STATUS: ONLINE UPTIME: 00:00:00 THEME: LIGHT

$ route /posts/java-hashmap-equals-and-hashcode --ready

SYSTEM: POST.EXE
$ cat /posts/java-hashmap-equals-and-hashcode.md
$ render java-hashmap-equals-and-hashcode
Java HashMap: Understanding equals() and hashCode() thumbnail
date: December 17, 2025 | read: ~12 min

If you’ve ever used a HashMap in Java, you’ve relied on two methods you might not fully understand: equals() and hashCode(). These methods form a contract that’s easy to break and painful to debug. Override equals() without hashCode()? Your objects mysteriously disappear from the map. Use mutable fields in your hash function? Your HashMap becomes a black hole where data goes in but never comes out.

This isn’t just academic minutiae. It’s the difference between code that works and code that silently corrupts data. This guide builds understanding from first principles—what logical equality means, how hashing works, why the contract exists, and how to implement it correctly in modern Java.

Logical Equality vs Reference Equality

Java distinguishes between two forms of equality. Reference equality (==) asks: “Are these the same object in memory?” Logical equality (equals()) asks: “Do these objects represent the same value?”
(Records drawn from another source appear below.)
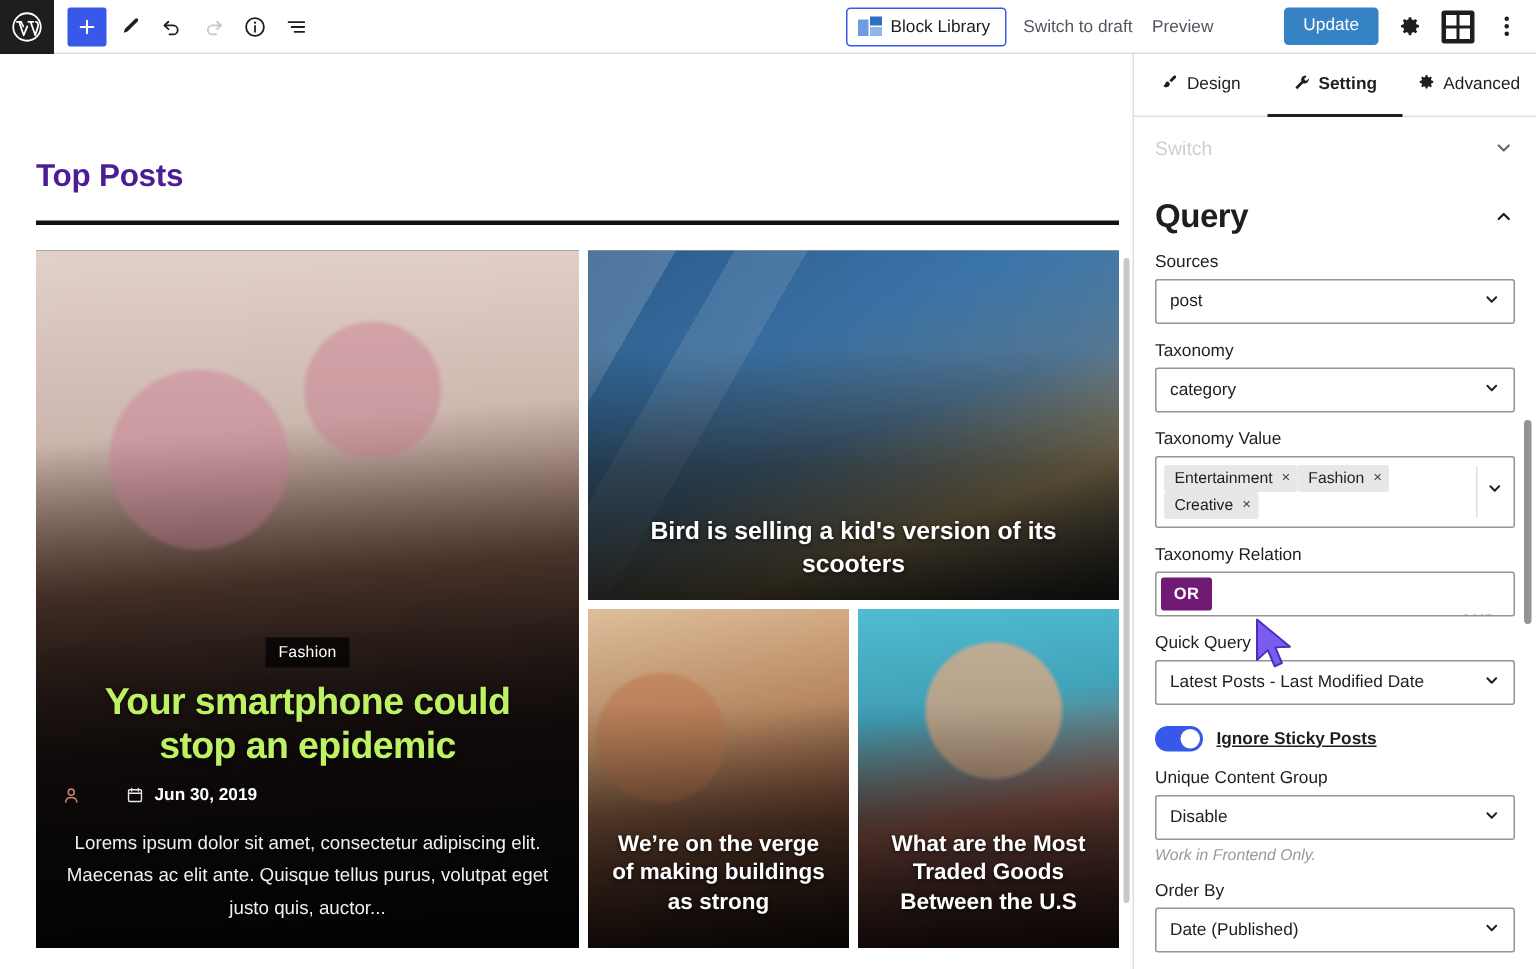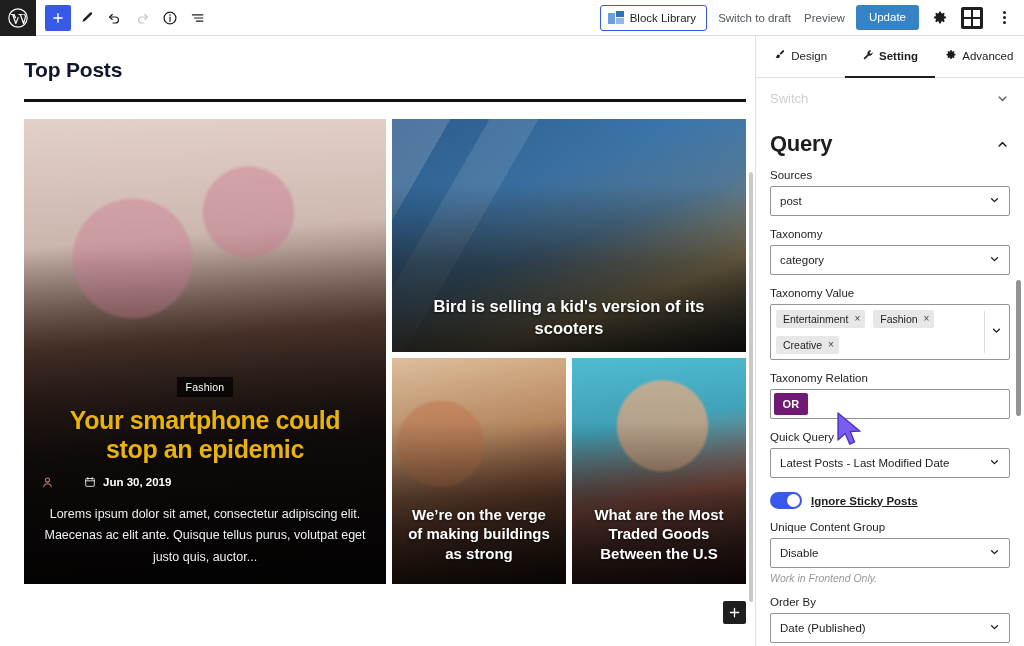--- a/index.html
+++ b/index.html
@@ -48,7 +48,7 @@
   .update-btn {
     background: #3582c4; color: #fff; border: none; border-radius: 3px;
     font-size: 11.5px; padding: 6px 13px; cursor: pointer; font-weight: 400;
-    height: 25px; line-height: 13px;
+    height: 25px; line-height: 13px; margin-left: 36px;
   }
   .icon-btn {
     background: none; border: none; cursor: pointer; width: 24px; height: 24px;

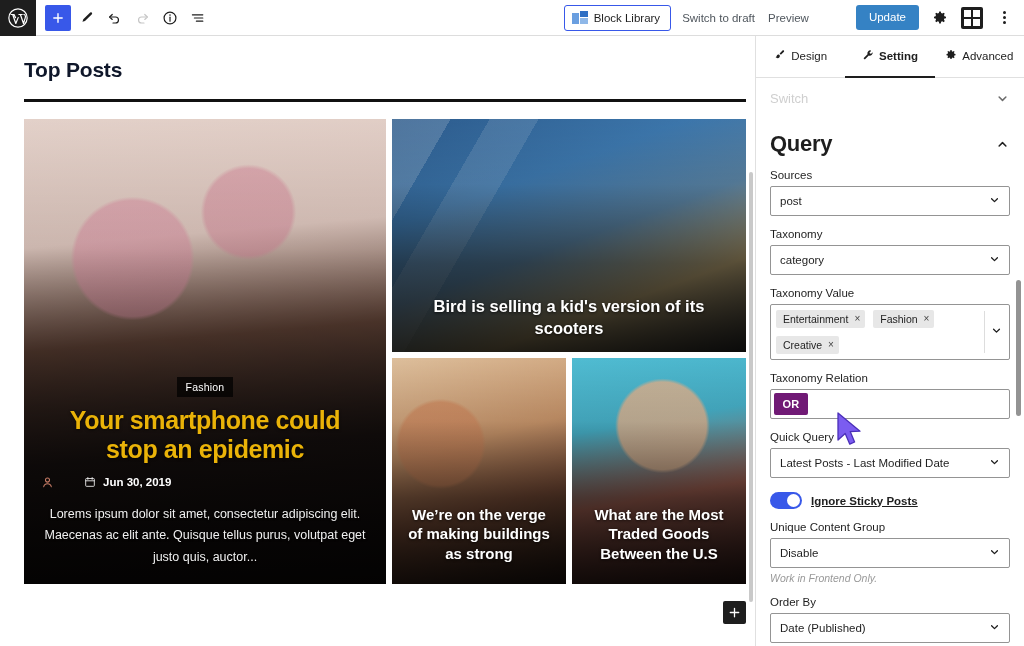--- a/index.html
+++ b/index.html
@@ -76,8 +76,9 @@
   }
   .canvas-inner { padding: 22px 26px 0 24px; }
   .page-title {
-    font-size: 21px; font-weight: 700; color: #0f172a; letter-spacing: -0.2px;
+    font-size: 21px; font-weight: 700; color: #4c1d95; letter-spacing: -0.2px;
     margin-bottom: 17px;
+    margin-top: 48px;
   }
   .title-rule { height: 3px; background: #111; width: 722px; margin-bottom: 17px; }
 

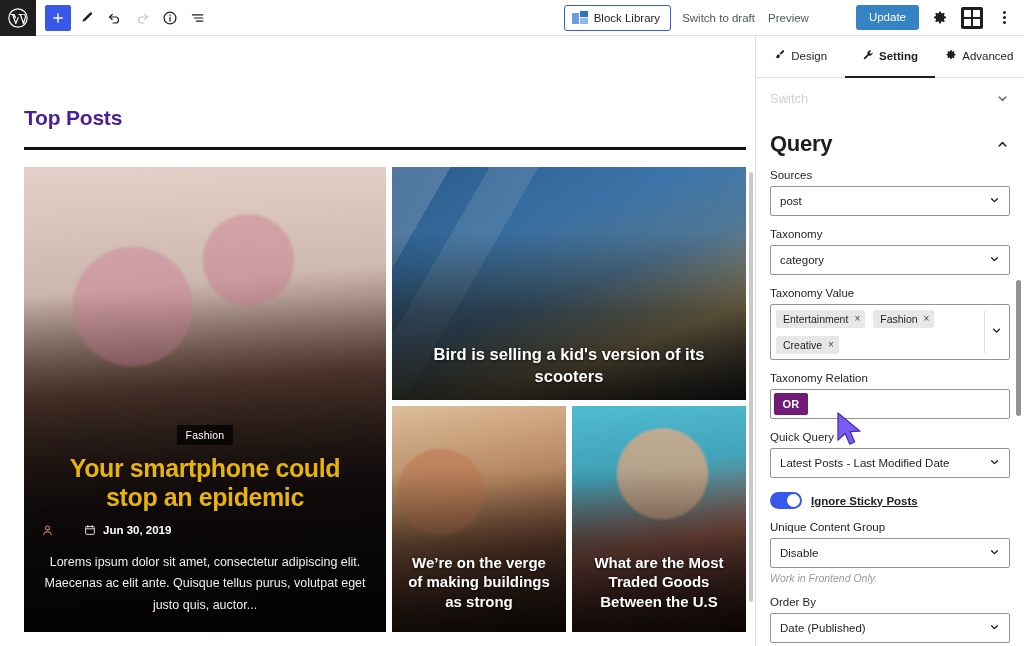--- a/index.html
+++ b/index.html
@@ -197,7 +197,7 @@
   .token-box {
     width: 100%; border: 1px solid #949494; border-radius: 2px; background: #fff;
     padding: 5px 28px 5px 5px; position: relative; min-height: 47px;
-    display: flex; flex-wrap: wrap; gap: 8px; align-content: flex-start;
+    display: flex; flex-wrap: wrap; gap: 0; align-content: flex-start;
   }
   .token {
     background: #e7e7e7; border-radius: 2px; font-size: 10.5px; color: #1e1e1e;

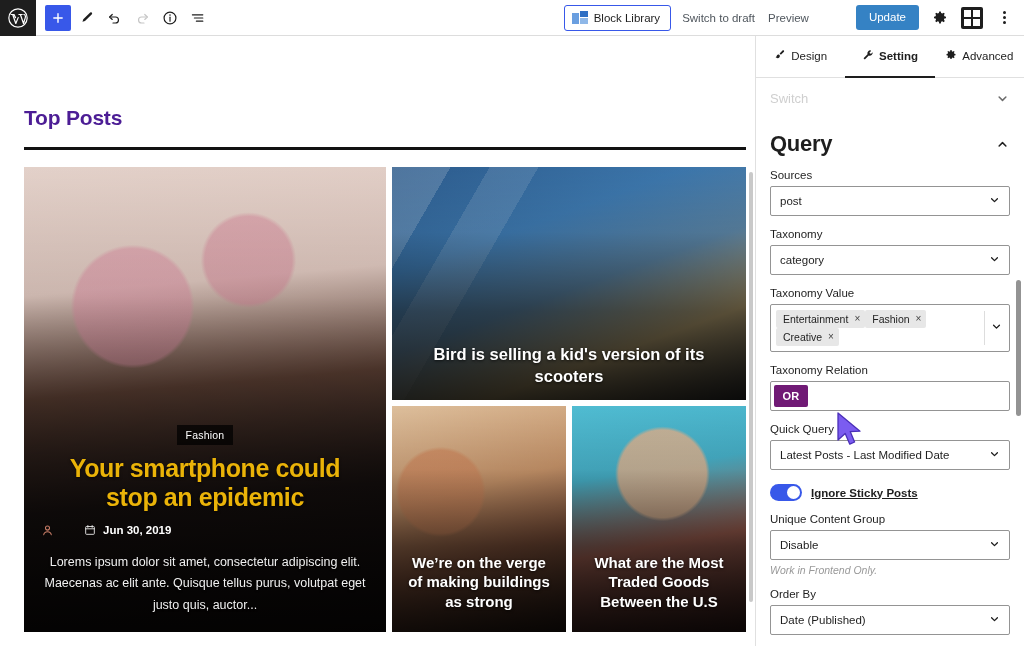--- a/index.html
+++ b/index.html
@@ -105,7 +105,7 @@
     font-size: 10.5px; padding: 4px 9px; margin-bottom: 9px; letter-spacing: .2px;
   }
   .card-h1 {
-    color: #eab308; font-size: 25px; line-height: 1.18; font-weight: 700;
+    color: #bef264; font-size: 25px; line-height: 1.18; font-weight: 700;
     letter-spacing: -.4px; margin-bottom: 11px;
     text-shadow: 0 1px 3px rgba(0,0,0,.6);
   }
String a = new String("hello");
String b = new String("hello");

System.out.println(a == b);        // false - different objects
System.out.println(a.equals(b));   // true - same value

For primitive types like int or boolean, == compares values directly because primitives aren’t objects. But for reference types, == compares memory addresses. Two distinct String objects containing “hello” are different objects (== returns false) but represent the same value (equals() returns true).

By default, Object.equals() uses reference equality—it’s just this == obj. This works for objects with identity semantics (database entities, UI components, threads). But for value objects like Point, Money, or Email, you want logical equality. Two Point instances with coordinates (10, 20) should be equal even if they’re separate objects.

When to override equals():

  • Value objects where identity doesn’t matter (coordinates, email addresses, phone numbers)
  • Domain objects compared by business key (User by email, Product by SKU)
  • Data transfer objects (DTOs) compared by content

When NOT to override:

  • Objects with strong identity (Thread, Connection, FileInputStream)
  • Singletons or stateless services
  • Objects compared by reference for performance or correctness reasons

The Java Contract: equals() and hashCode()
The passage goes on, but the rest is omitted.